Strongly recommended:

  • A pressure pot for resin. The Harbor Freight 2.5-gallon paint pot converted with new fittings is the standard. This is what eliminates bubbles. You can pour without one, but your dice will have visible bubbles.
  • An air compressor rated to at least 90 PSI output.
  • Colorants: mica powder, alcohol ink, or glow powder — depending on the effect you want.

Hey, you — yes, with your finger hovering over the “buy everything” button. Resist the urge to order a vacuum chamber, a rock tumbler, and Zona polishing papers on day one. Pour your first set with the basics.
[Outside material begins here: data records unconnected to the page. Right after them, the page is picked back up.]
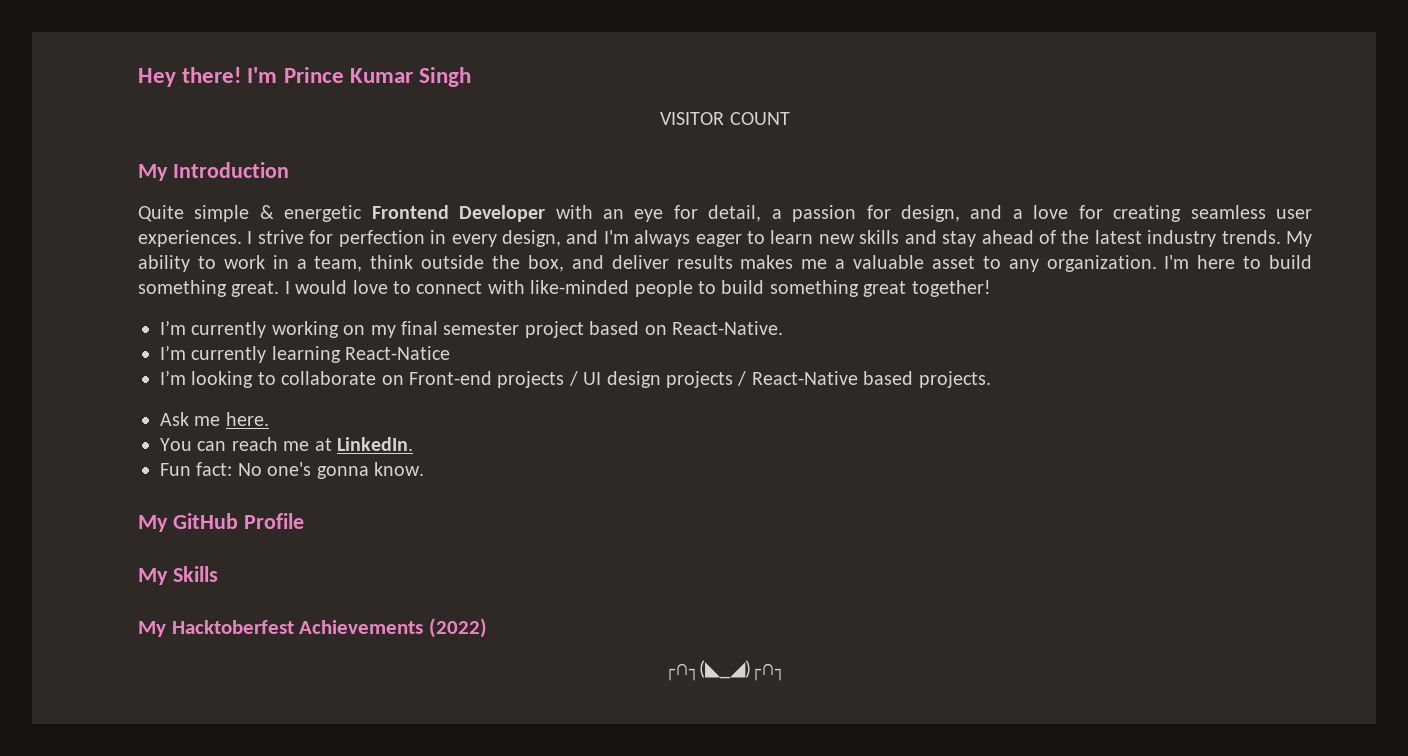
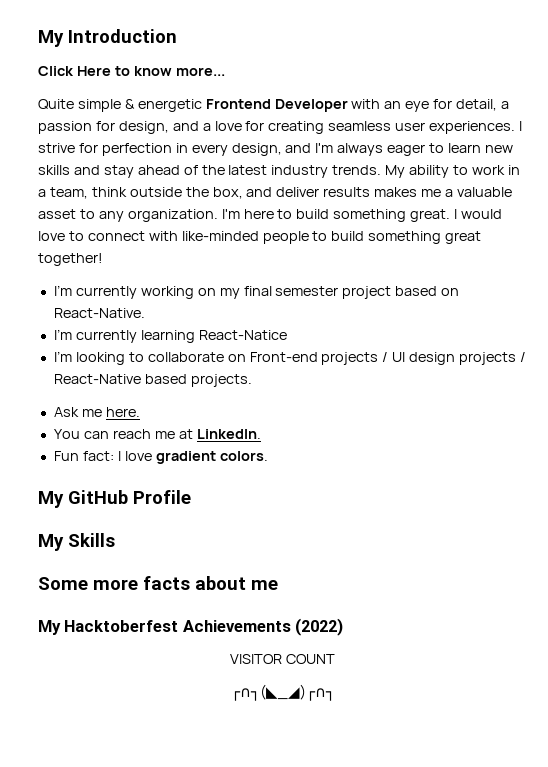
- Hey there! I'm Prince Kumar Singh
- VISITOR COUNT
  My Introduction
+ Click Here to know more...
- Fun fact: No one's gonna know.
+ Fun fact: I love gradient colors.
+ Some more facts about me
+ VISITOR COUNT

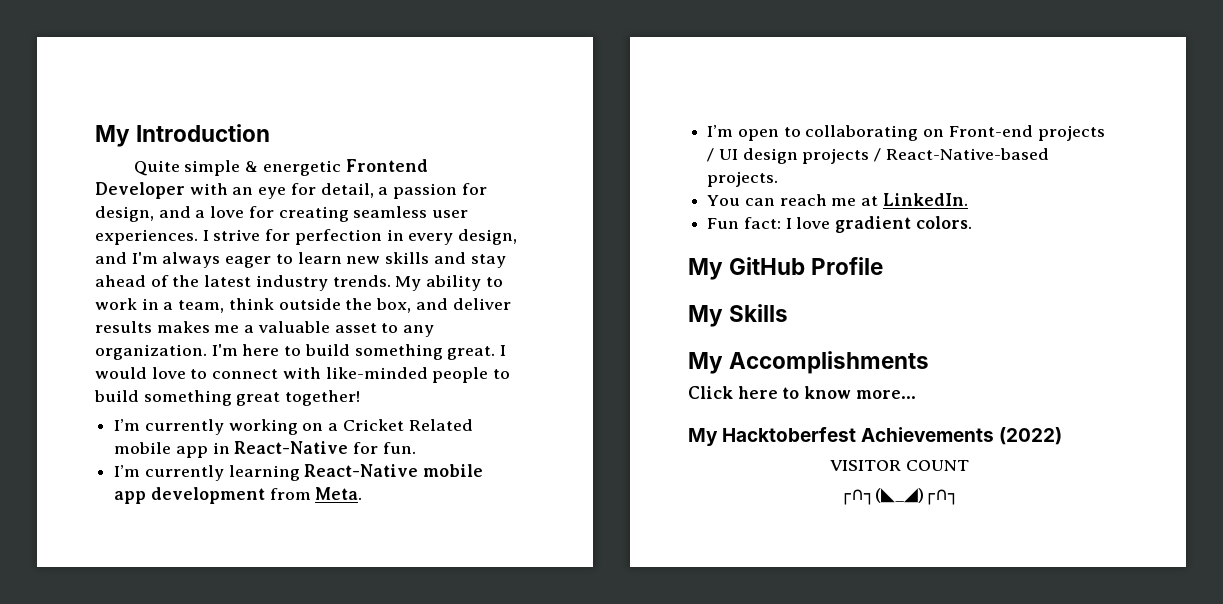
- Click Here to know more...
- I’m currently working on my final semester project based on React-Native.
- I’m currently learning React-Natice
- I’m looking to collaborate on Front-end projects / UI design projects / React-Native based projects.
+ I’m currently working on a Cricket Related mobile app in React-Native for fun.
+ I’m currently learning React-Native mobile app development from Meta.
+ I’m open to collaborating on Front-end projects / UI design projects / React-Native-based projects.
- Ask me here.
- Some more facts about me
+ My Accomplishments
+ Click here to know more...

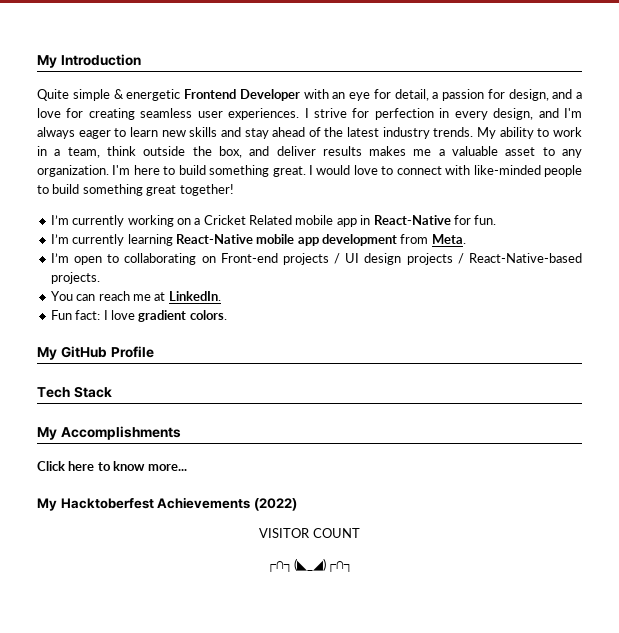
- My Skills
+ Tech Stack

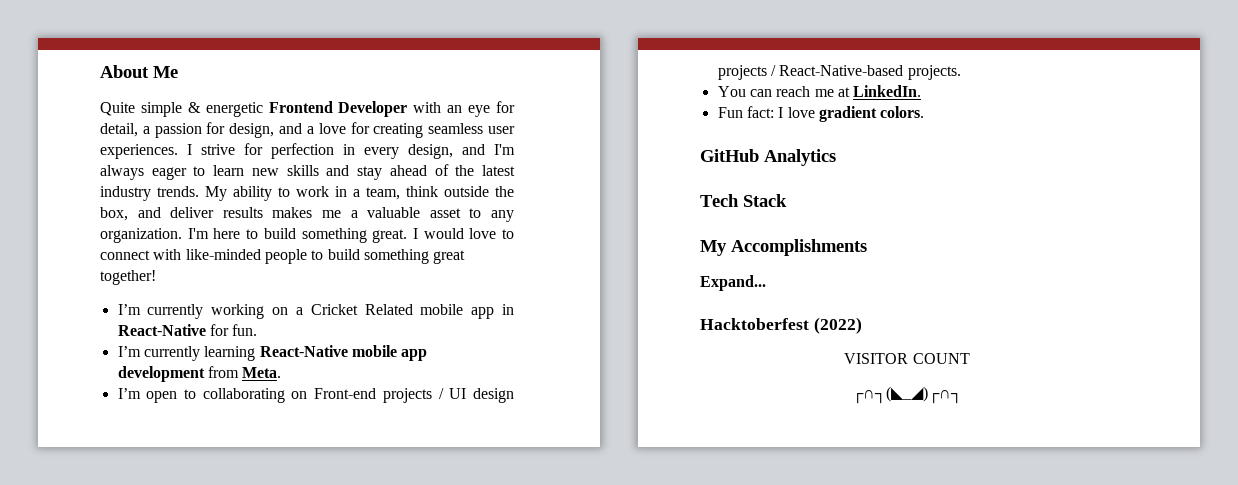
- My Introduction
+ About Me
- My GitHub Profile
+ GitHub Analytics
- Click here to know more...
- My Hacktoberfest Achievements (2022)
+ Expand...
+ Hacktoberfest (2022)

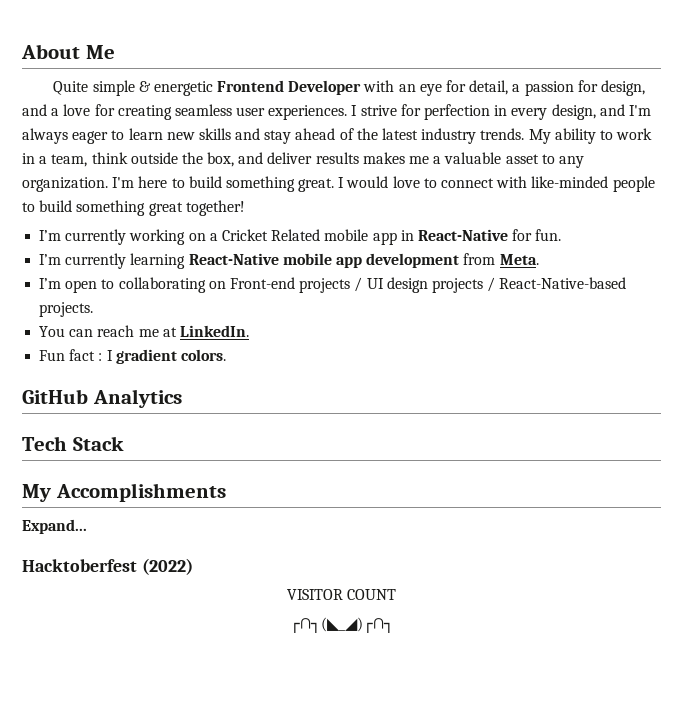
- Fun fact: I love gradient colors.
+ Fun fact : I gradient colors.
You’ll know what you actually need after you’ve held a die you made yourself, flaws and all.


Understanding Your Mold: Cap vs. Sprue

Before you mix a single drop of resin, you need to know which mold type you’re working with, because the pouring technique is different for each.

A sprue mold is a single block of silicone with a cavity shaped like your die and a pour channel (the sprue) at the top. You fill it, let it cure, and pop the die out. The sprue leaves a small stem of cured resin on one face that you’ll sand flush later. Sprue molds are cheaper, simpler, and the right choice for your first pour.

A cap mold is two pieces: a body and a lid. You pour the body, let it reach a partial cure (usually 4-8 hours depending on your resin and ambient temperature), then press the cap on to form the final face. Cap molds produce sharp-edge dice — the crisp, gem-like edges that sell for $80+ per set on Etsy. They’re also less forgiving. Cap too early and the resin squishes. Cap too late and the layers won’t bond.

For this walkthrough, I’ll assume you’re using a sprue mold. Once you’ve made your first few successful sets, cap molds are the natural next step.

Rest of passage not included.